The NGINX configuration must load the OpenTracing module.

# Load OpenTracing module
load_module modules/ngx_http_opentracing_module.so;

The http block enables the OpenTracing module and loads the Datadog tracer:

    opentracing on; # Enable OpenTracing
    opentracing_tag http_user_agent $http_user_agent; # Add a tag to each trace!
    opentracing_trace_locations off; # Emit only one span per request.

    # Load the Datadog tracing implementation, and the given config file.
    opentracing_load_tracer /usr/local/lib/libdd_opentracing_plugin.so /etc/nginx/dd-config.json;

The log_format with_trace_id block is for correlating logs and traces. See the example NGINX config file for the complete format. The $opentracing_context_x_datadog_trace_id value captures the trace ID, and $opentracing_context_x_datadog_parent_id captures the span ID.

The location block within the server where tracing is desired should add the following:

            opentracing_operation_name "$request_method $uri";
            opentracing_propagate_context;

A config file for the Datadog tracing implementation is also required:

{
  "environment": "prod",
  "service": "nginx",
  "operation_name_override": "nginx.handle",
  "agent_host": "localhost",
  "agent_port": 8126
}

The service value can be modified to a meaningful value for your usage of NGINX. The agent_host value may need to be changed if NGINX is running in a container or orchestrated environment.

Complete examples:

After completing this configuration, HTTP requests to NGINX will initiate and propagate Datadog traces, and will appear in the APM UI.

NGINX and FastCGI

When the location is serving a FastCGI backend instead of HTTP, the location block should use opentracing_fastcgi_propagate_context instead of opentracing_propagate_context.

NGINX Ingress Controller for Kubernetes

The Kubernetes ingress-nginx controller versions 0.23.0+ include the NGINX plugin for OpenTracing.

To enable this plugin, create or edit a ConfigMap to set enable-opentracing: "true" and the datadog-collector-host to which traces should be sent. The name of the ConfigMap will be cited explicitly by the nginx-ingress controller container’s command line argument, defaulting to --configmap=$(POD_NAMESPACE)/nginx-configuration. If ingress-nginx was installed via helm chart, this ConfigMap will be named like Release-Name-nginx-ingress-controller.

The ingress controller manages both the nginx.conf and /etc/nginx/opentracing.json files. Tracing is enabled for all location blocks.

kind: ConfigMap
apiVersion: v1
metadata:
  name: nginx-configuration
  namespace: ingress-nginx
  labels:
    app.kubernetes.io/name: ingress-nginx
    app.kubernetes.io/part-of: ingress-nginx
data:
  enable-opentracing: "true"
  datadog-collector-host: $HOST_IP
  # Defaults
  # datadog-service-name: "nginx"
  # datadog-collector-port: "8126"
  # datadog-operation-name-override: "nginx.handle"

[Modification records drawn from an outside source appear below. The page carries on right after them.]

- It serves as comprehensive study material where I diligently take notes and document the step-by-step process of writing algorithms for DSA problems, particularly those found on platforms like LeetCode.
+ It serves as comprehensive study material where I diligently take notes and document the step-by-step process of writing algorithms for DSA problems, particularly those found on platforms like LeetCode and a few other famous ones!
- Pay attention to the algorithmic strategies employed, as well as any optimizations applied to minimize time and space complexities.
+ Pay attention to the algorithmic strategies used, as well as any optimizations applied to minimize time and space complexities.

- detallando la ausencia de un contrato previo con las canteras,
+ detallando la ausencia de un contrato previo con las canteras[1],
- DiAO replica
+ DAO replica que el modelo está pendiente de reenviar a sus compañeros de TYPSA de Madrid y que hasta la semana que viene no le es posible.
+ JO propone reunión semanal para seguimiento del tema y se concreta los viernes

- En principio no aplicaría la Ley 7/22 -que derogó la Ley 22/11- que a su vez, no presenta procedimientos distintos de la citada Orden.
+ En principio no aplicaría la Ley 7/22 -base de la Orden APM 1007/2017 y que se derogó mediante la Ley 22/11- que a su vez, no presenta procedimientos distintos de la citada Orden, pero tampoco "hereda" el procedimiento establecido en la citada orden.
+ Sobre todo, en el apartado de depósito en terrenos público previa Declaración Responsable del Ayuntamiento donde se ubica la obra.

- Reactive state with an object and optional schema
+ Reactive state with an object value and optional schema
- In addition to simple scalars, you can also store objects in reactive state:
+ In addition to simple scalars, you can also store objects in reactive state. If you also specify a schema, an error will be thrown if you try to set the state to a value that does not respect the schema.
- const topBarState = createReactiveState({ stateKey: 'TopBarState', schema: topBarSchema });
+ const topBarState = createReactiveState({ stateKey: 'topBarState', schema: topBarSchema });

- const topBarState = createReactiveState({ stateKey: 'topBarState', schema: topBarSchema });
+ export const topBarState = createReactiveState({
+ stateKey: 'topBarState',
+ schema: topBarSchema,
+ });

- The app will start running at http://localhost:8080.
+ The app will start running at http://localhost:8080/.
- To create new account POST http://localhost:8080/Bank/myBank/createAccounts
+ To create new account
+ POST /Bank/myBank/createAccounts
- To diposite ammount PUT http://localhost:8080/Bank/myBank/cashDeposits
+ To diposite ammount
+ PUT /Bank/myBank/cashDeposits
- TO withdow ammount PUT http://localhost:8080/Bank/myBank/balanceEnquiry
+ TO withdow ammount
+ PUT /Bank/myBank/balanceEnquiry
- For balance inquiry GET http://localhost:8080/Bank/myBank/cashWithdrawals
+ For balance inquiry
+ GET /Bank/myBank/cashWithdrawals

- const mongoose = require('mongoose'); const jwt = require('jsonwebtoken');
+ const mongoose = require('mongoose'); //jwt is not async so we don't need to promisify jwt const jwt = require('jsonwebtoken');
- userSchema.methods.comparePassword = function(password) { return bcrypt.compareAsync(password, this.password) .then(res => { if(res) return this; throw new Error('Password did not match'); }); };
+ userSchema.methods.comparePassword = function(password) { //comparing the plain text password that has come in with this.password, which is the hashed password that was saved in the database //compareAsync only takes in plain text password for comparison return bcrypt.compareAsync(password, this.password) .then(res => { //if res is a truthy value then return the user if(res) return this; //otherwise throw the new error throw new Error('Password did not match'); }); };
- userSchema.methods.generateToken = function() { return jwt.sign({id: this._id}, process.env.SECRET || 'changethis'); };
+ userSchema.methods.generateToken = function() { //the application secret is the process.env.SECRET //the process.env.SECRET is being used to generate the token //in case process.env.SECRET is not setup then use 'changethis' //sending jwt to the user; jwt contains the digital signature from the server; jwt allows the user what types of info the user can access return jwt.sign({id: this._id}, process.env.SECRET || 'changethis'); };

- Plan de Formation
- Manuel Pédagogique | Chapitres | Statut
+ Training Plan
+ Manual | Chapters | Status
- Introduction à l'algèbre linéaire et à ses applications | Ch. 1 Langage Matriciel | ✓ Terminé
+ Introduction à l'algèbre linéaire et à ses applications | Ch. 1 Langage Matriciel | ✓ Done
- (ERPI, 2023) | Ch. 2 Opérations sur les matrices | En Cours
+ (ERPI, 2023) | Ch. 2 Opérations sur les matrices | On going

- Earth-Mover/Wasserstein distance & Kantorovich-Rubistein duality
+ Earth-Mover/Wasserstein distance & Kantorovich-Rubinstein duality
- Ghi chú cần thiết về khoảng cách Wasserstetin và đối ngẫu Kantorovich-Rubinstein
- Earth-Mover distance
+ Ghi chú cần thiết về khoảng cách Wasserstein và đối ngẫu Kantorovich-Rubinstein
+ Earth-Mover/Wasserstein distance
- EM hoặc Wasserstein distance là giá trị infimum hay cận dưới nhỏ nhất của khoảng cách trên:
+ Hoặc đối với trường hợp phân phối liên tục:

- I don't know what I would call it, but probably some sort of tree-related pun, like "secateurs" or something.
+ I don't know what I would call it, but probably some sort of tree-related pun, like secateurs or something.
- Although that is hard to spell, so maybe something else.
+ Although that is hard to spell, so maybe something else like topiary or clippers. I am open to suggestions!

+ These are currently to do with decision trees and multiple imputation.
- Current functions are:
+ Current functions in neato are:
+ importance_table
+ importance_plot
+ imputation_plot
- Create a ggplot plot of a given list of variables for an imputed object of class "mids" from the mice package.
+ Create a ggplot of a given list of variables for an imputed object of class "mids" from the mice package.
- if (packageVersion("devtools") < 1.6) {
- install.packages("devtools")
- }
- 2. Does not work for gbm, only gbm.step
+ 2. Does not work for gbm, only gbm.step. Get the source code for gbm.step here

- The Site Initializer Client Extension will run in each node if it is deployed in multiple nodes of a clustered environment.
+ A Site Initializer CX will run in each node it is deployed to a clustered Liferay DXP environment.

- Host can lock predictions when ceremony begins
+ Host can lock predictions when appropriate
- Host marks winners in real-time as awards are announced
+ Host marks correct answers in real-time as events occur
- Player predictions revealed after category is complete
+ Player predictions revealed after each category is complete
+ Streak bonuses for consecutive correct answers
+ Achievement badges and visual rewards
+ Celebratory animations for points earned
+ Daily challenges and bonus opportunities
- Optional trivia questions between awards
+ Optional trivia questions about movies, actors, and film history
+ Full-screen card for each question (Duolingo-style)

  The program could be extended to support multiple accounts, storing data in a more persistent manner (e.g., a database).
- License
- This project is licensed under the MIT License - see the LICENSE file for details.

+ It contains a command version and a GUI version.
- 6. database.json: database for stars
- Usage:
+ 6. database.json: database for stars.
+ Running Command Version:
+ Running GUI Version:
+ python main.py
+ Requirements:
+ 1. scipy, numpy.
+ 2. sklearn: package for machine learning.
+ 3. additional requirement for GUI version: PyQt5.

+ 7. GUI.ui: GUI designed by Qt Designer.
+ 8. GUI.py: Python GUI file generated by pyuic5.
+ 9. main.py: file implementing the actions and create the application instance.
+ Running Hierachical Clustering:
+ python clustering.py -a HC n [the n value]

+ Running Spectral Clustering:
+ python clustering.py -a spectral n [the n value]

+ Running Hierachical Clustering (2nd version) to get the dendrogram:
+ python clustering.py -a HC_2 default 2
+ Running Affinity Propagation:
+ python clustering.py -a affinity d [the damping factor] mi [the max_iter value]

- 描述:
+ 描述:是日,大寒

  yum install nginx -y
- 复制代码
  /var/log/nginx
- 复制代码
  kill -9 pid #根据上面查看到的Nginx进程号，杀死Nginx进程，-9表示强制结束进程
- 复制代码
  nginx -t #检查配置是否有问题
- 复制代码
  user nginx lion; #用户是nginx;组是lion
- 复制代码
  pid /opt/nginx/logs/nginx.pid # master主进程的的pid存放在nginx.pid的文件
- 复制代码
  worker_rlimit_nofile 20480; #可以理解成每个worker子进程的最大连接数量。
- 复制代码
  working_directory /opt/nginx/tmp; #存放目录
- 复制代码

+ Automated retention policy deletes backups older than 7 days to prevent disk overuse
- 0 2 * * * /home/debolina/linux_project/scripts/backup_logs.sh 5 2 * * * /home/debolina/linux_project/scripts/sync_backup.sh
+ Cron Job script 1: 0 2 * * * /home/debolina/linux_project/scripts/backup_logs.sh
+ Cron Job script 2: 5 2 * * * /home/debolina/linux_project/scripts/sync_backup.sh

Additionally, ensure that your nginx-ingress controller’s pod spec has the HOST_IP environment variable set. Add this entry to the env: block that contains the environment variables POD_NAME and POD_NAMESPACE.

- name: HOST_IP
  valueFrom:
    fieldRef:
      fieldPath: status.hostIP

To set a different service name per Ingress using annotations:

  nginx.ingress.kubernetes.io/configuration-snippet: |
            opentracing_tag "service.name" "custom-service-name";

The above overrides the default nginx-ingress-controller.ingress-nginx service name.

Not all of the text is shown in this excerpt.